There’s been some interesting research around the power of taking action to categorize your thoughts.

One study found that when people commit to doing something with their thoughts – such as writing thoughts down and throwing them away or typing them out and putting them into a trash folder, they’re less likely to make use of those thoughts later.

The study’s co-author Richard Petty of Ohio State University said, “However you tag your thoughts — as trash or as worthy of protection — seems to make a difference in how you use those thoughts.”

The key factor in the study, however, was that the thoughts couldn’t simply be visualized as gone. There had to be a moment of commitment to the representations of those thoughts being removed, at least temporarily.

While it might not make sense to write your thoughts on paper, you can take a moment and write out the draft of that nasty email, then delete it.

Write the angry text message draft, then trash it.

Or just do some venting speech-to-text style into your notes app on your phone while you take a walk, then swipe it into the trash when you’re done.

This might sound revolutionary, but it’s not.
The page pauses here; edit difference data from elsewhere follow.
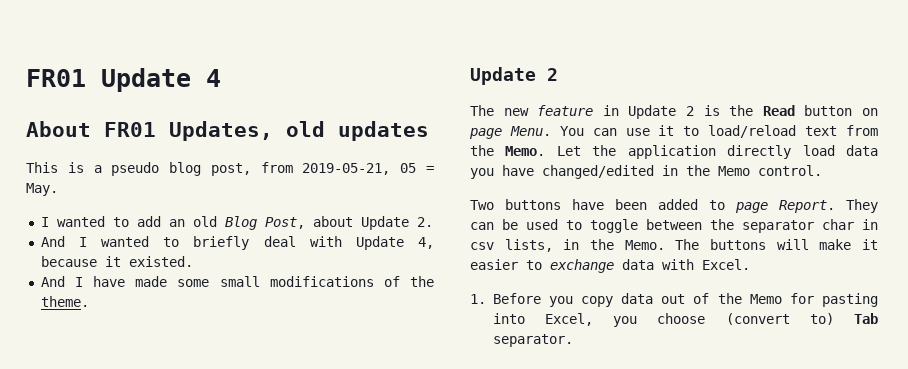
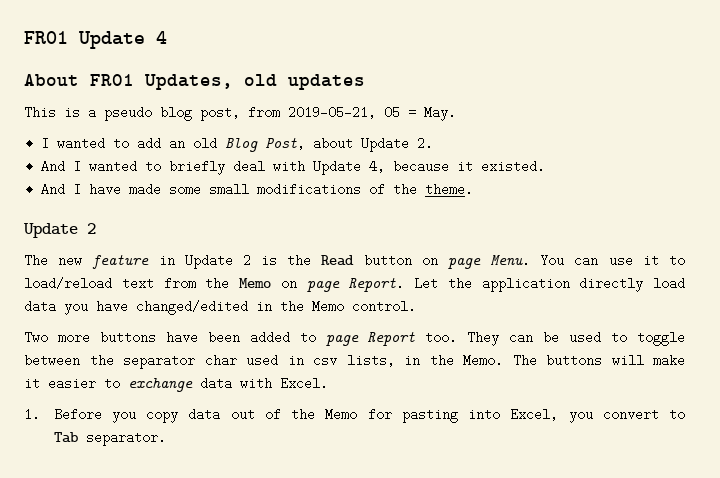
[505,146,546,156] Memo. -> [239,277,405,292] Memo on page Report.
(494, 205) none -> [57,331,90,344] more
[779,200,835,213] Report. -> [367,331,458,346] Report too.
(854, 224) none -> [246,354,278,367] used
[657,313,834,325] choose (convert to) -> [602,408,685,421] convert to

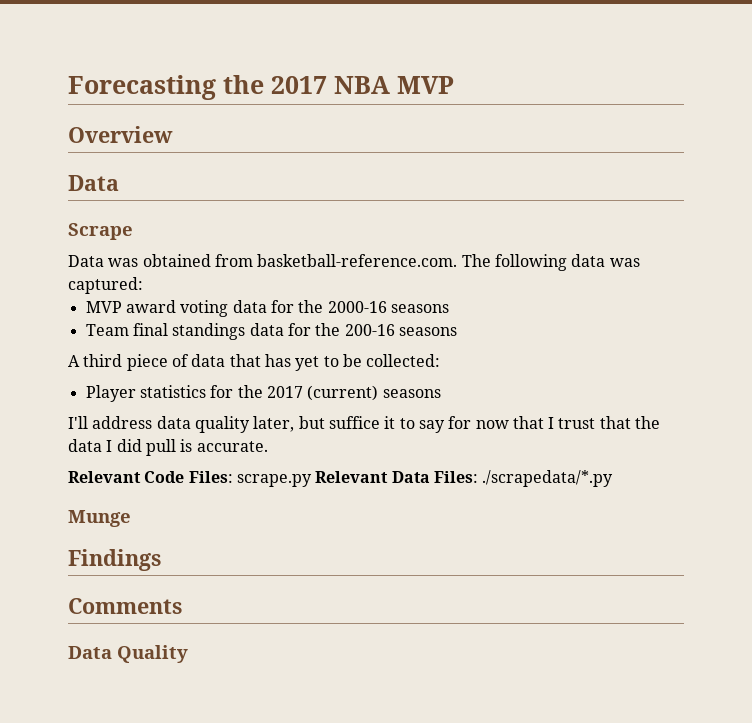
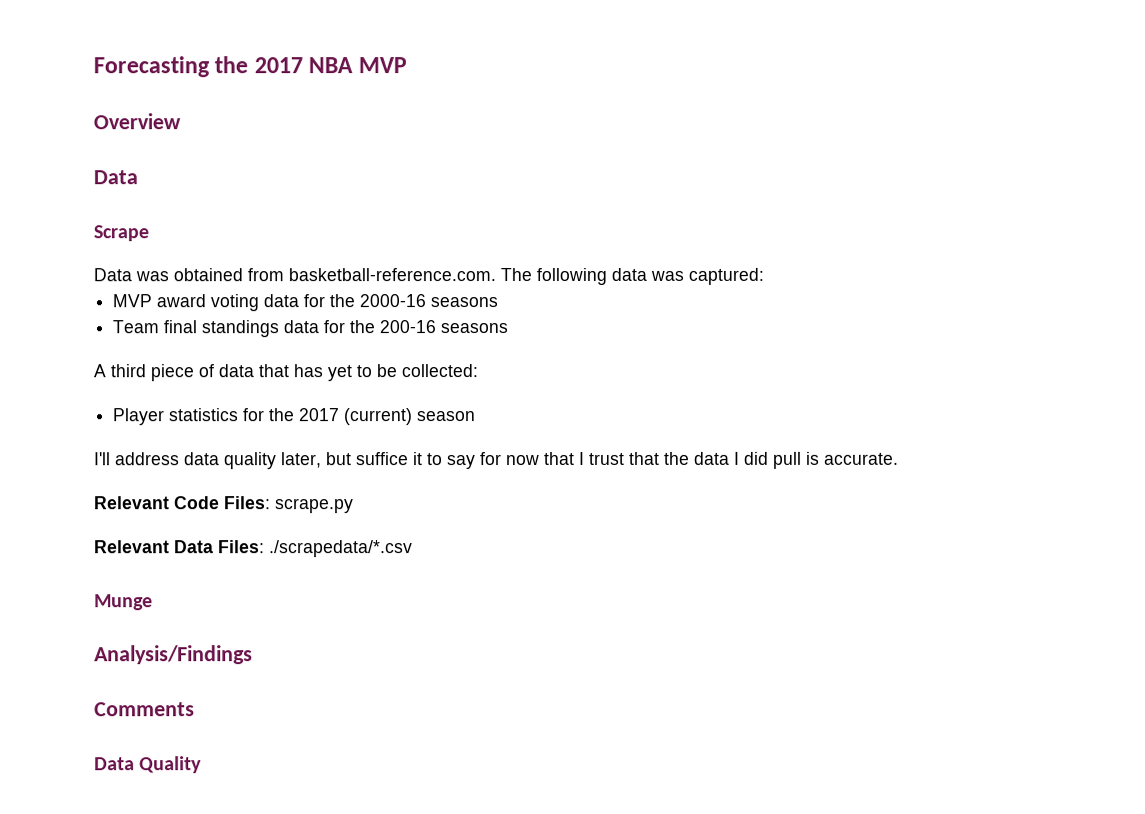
[382,389,441,398] seasons -> [417,411,477,422] season
(312, 480) none -> (354, 506) //
[482,470,614,487] ./scrapedata/*.py -> [269,540,413,558] ./scrapedata/*.csv
[68,549,161,571] Findings -> [94,645,253,665] Analysis/Findings

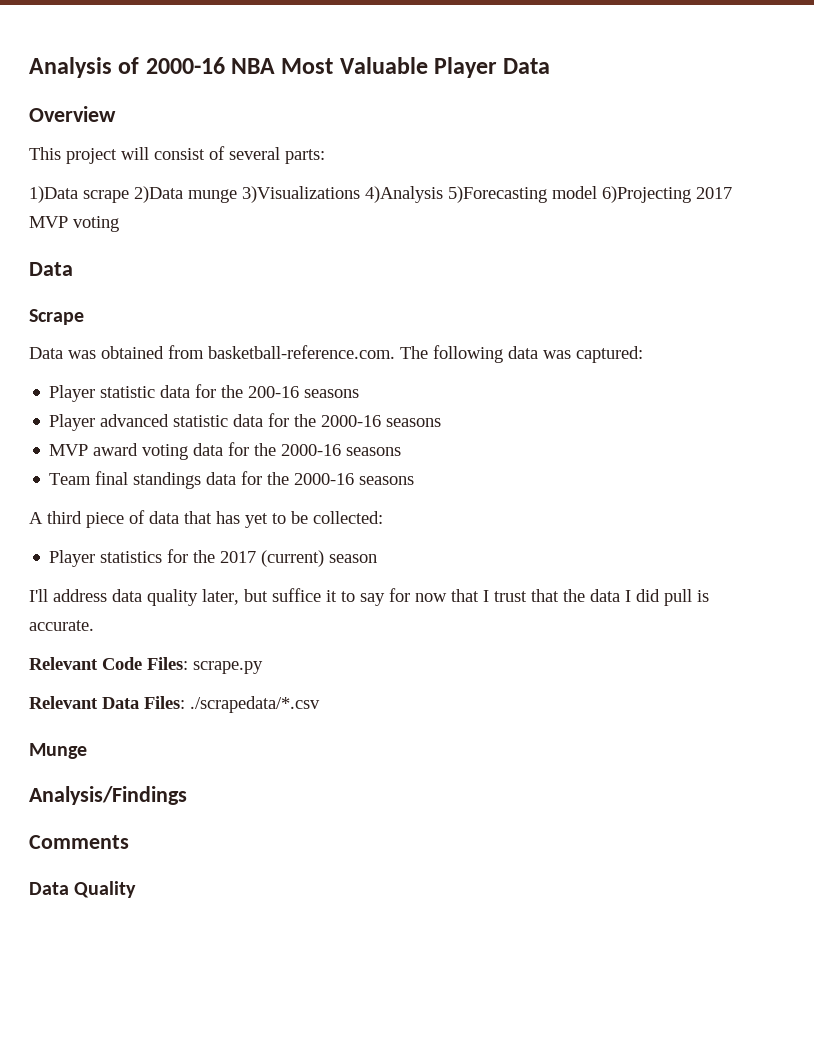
[93,56,408,78] [93,113,181,130] Forecasting the 2017 NBA MVP // Overview -> [29,57,551,78] [29,106,116,122] [29,146,325,164] [29,186,732,203] [29,216,119,232] Analysis of 2000-16 NBA Most Valuable Player Data // Overview // This project will consist of several parts: // 1)Data scrape 2)Data munge 3)Visualizations 4)Analysis 5)Forecasting model 6)Projecting 2017 MVP voting
(764, 276) none -> [49,384,360,402] [49,413,442,431] // Player statistic data for the 200-16 seasons // Player advanced statistic data for the 2000-16 seasons
[379,320,437,334] 200-16 -> [294,473,355,485] 2000-16

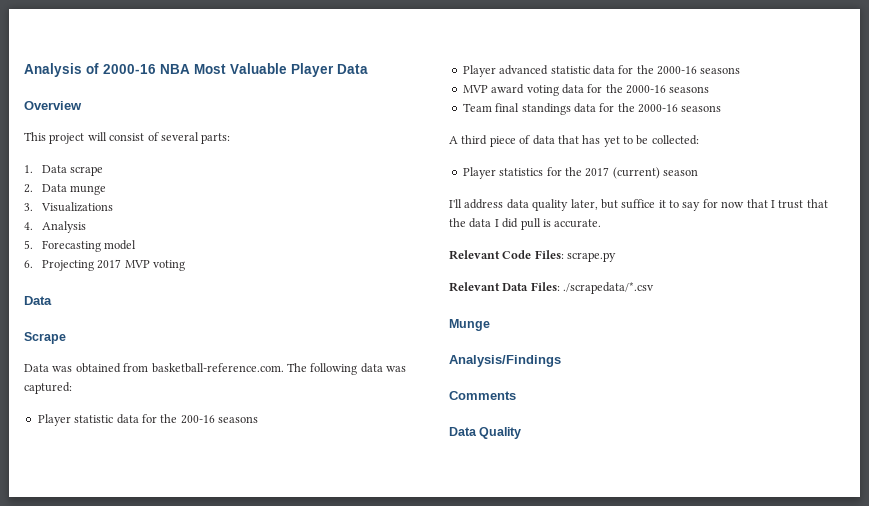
[29,186,78,203] 1)Data -> [24,165,67,173] 1. Data
[134,186,183,203] 2)Data -> [24,184,67,193] // 2. Data
[242,186,547,203] 3)Visualizations 4)Analysis 5)Forecasting -> [24,202,113,212] [24,221,86,233] [24,240,101,252] // 3. Visualizations // 4. Analysis // 5. Forecasting
[602,186,691,203] 6)Projecting -> [24,260,94,271] // 6. Projecting

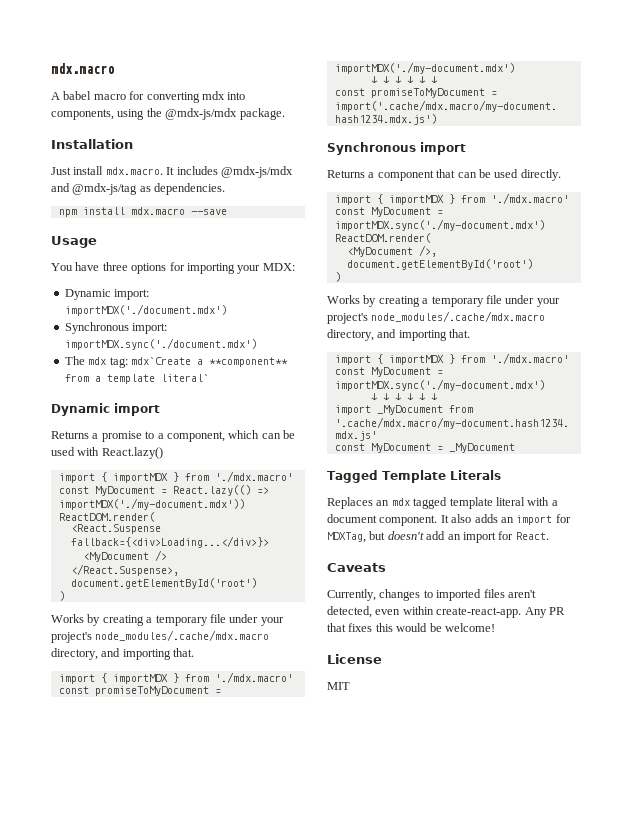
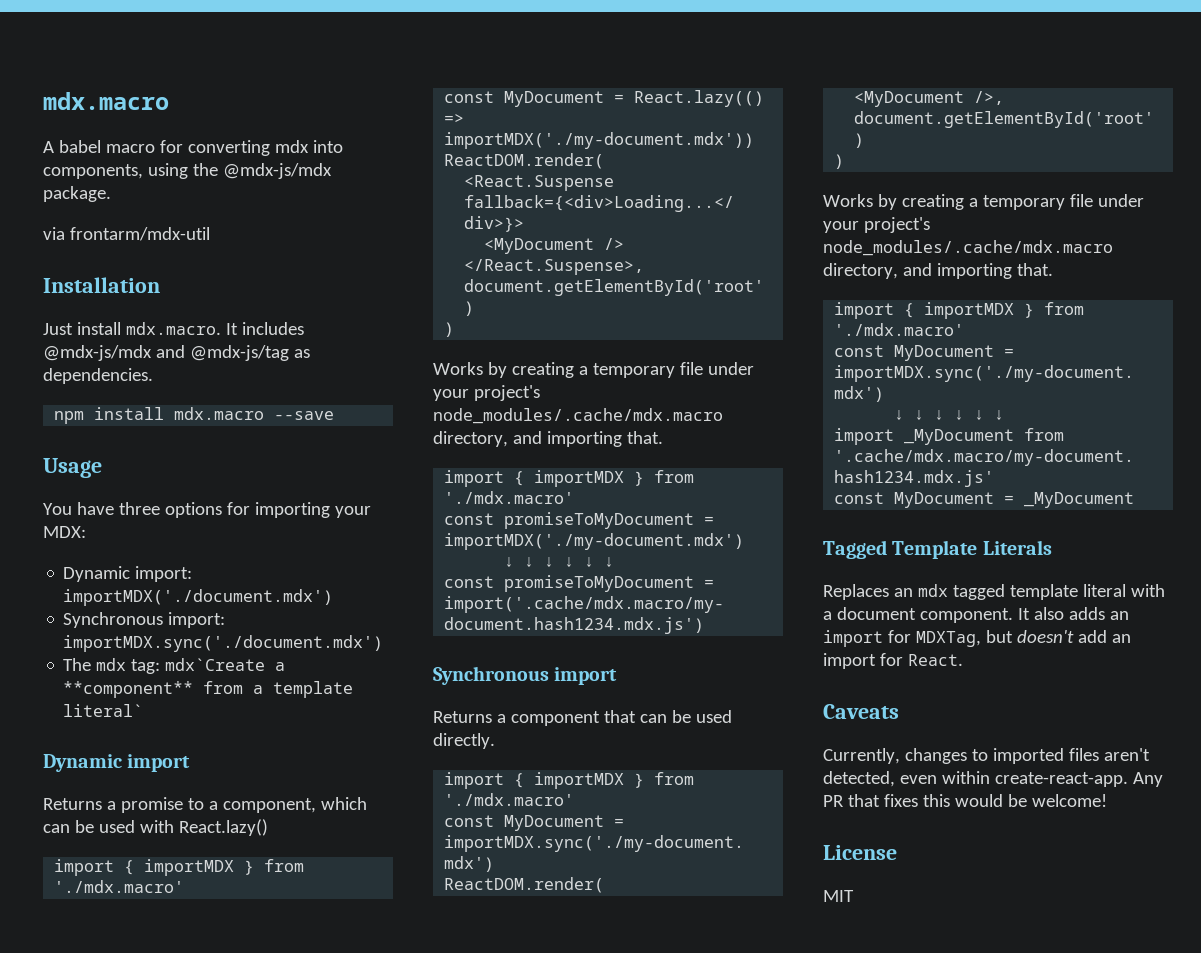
(285, 114) none -> [43,227,210,241] // via frontarm/mdx-util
It’s simply a tool to help you take time to slow down and sort through your thoughts in an otherwise hectic world.

When you slow down and express your thoughts by writing them down, it makes it easier for you to see what’s worth keeping and what’s not.

If you’re caught in a moment and you’re not sure if a thought is worth wrestling with, consider what it would accomplish if you let it go unchecked. 

Allow yourself to visualize the outcome of the thought if it were to play out to its end. If it isn’t likely to be helpful, discard it.

Categorization helps you cultivate the kinds of thoughts you want rather than letting negative thoughts take up all your mental space. 

The truth is, this is tough. You’re not going to be able to push negativity completely out of your mind, so simply start by becoming more aware of it.

Face it head on then ask yourself, “If I say what I’m thinking, what would be the result? Would it accomplish something I value?”

If the answer is no, then let it go.

The most effective way to navigate negativity is to switch from the role of a critic to the role of a problem-solver.

Successful people don’t complain. They find a mutually beneficial perspective, then they go into problem-solving mode.

You’re frustrated? Great. Take it out on the problem instead of complaining about it.

You’ll be infinitely better off for it, and people will actually enjoy being around you.

The bottom line is this:

If you’re a “realist”, you’re only hurting yourself. Because, whether we like it or not, positivity actually does lead to a better life.